▶ **Data for this exercise**
▼▼▼

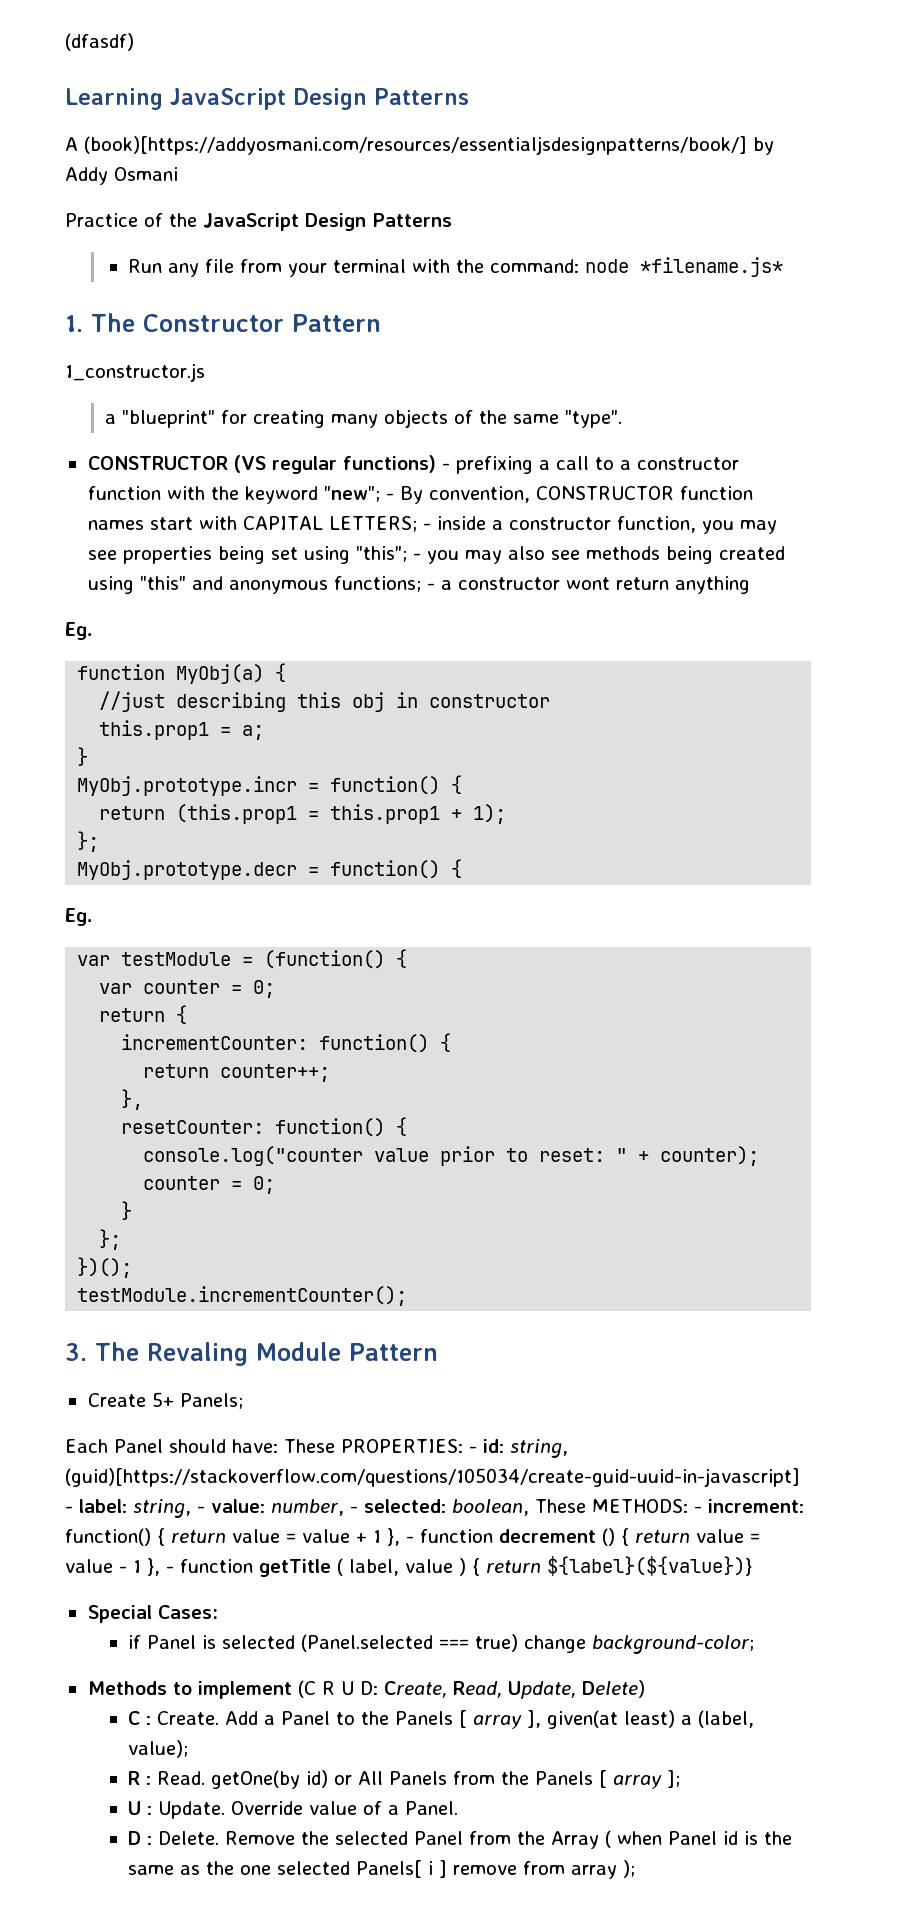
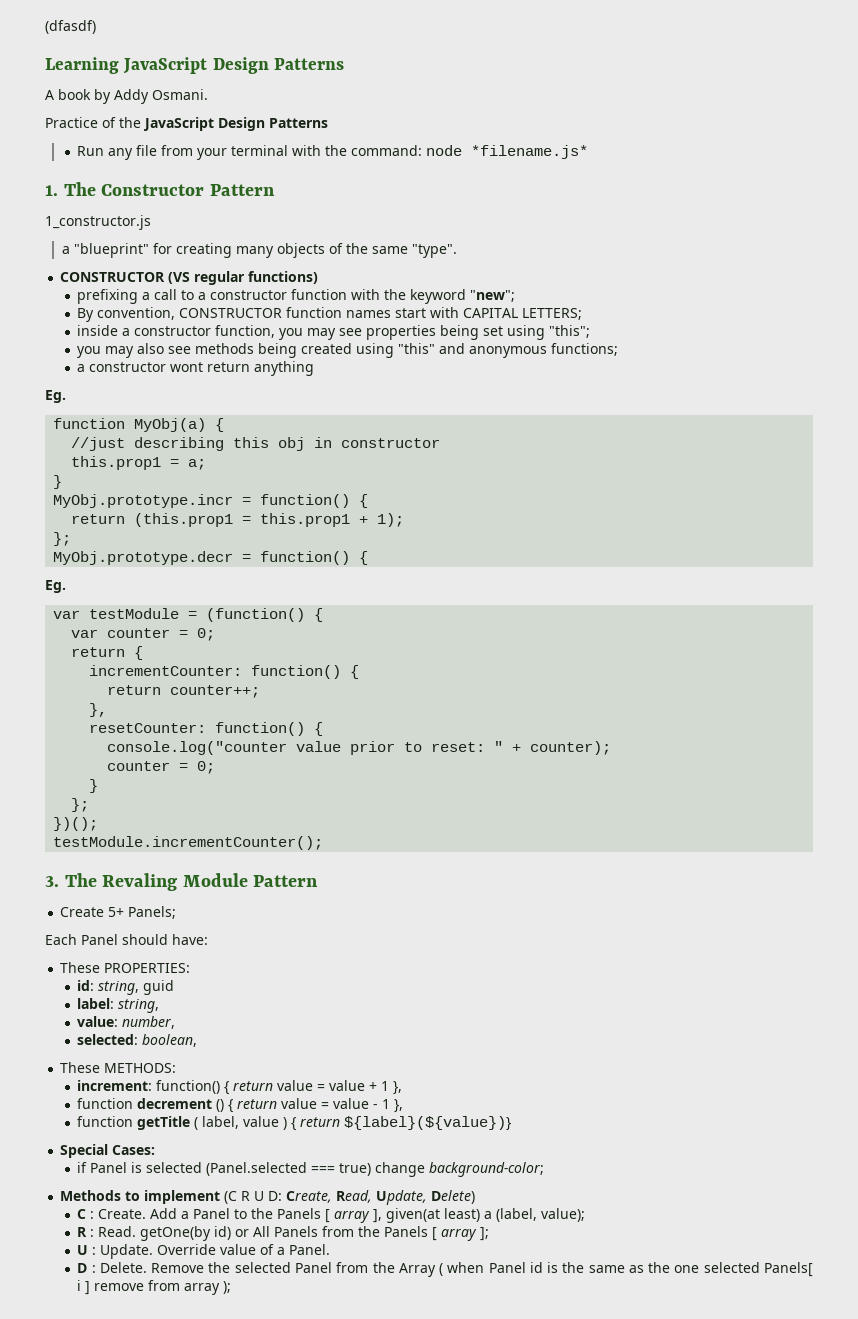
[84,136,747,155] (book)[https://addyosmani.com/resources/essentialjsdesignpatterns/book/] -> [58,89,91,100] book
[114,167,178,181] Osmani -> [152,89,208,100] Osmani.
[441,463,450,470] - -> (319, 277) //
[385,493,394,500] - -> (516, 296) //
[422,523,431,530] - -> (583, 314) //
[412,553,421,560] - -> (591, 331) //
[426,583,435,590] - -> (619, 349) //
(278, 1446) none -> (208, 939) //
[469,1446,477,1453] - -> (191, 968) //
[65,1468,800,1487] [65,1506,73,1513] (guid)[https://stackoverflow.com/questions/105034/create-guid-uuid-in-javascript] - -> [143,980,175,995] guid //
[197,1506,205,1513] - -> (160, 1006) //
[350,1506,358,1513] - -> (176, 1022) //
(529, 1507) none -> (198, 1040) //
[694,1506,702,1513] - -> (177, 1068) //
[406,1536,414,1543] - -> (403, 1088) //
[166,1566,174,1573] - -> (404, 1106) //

▲▲▲

▶ **Directions for this task**
Would you please repeat each record exactly? Leave the pictures out.

▶ **Result of the exercise**
[84,136,747,155] (book)[https://addyosmani.com/resources/essentialjsdesignpatterns/book/] -> [58,89,91,100] book
[114,167,178,181] Osmani -> [152,89,208,100] Osmani.
[441,463,450,470] - -> (319, 277) //
[385,493,394,500] - -> (516, 296) //
[422,523,431,530] - -> (583, 314) //
[412,553,421,560] - -> (591, 331) //
[426,583,435,590] - -> (619, 349) //
(278, 1446) none -> (208, 939) //
[469,1446,477,1453] - -> (191, 968) //
[65,1468,800,1487] [65,1506,73,1513] (guid)[https://stackoverflow.com/questions/105034/create-guid-uuid-in-javascript] - -> [143,980,175,995] guid //
[197,1506,205,1513] - -> (160, 1006) //
[350,1506,358,1513] - -> (176, 1022) //
(529, 1507) none -> (198, 1040) //
[694,1506,702,1513] - -> (177, 1068) //
[406,1536,414,1543] - -> (403, 1088) //
[166,1566,174,1573] - -> (404, 1106) //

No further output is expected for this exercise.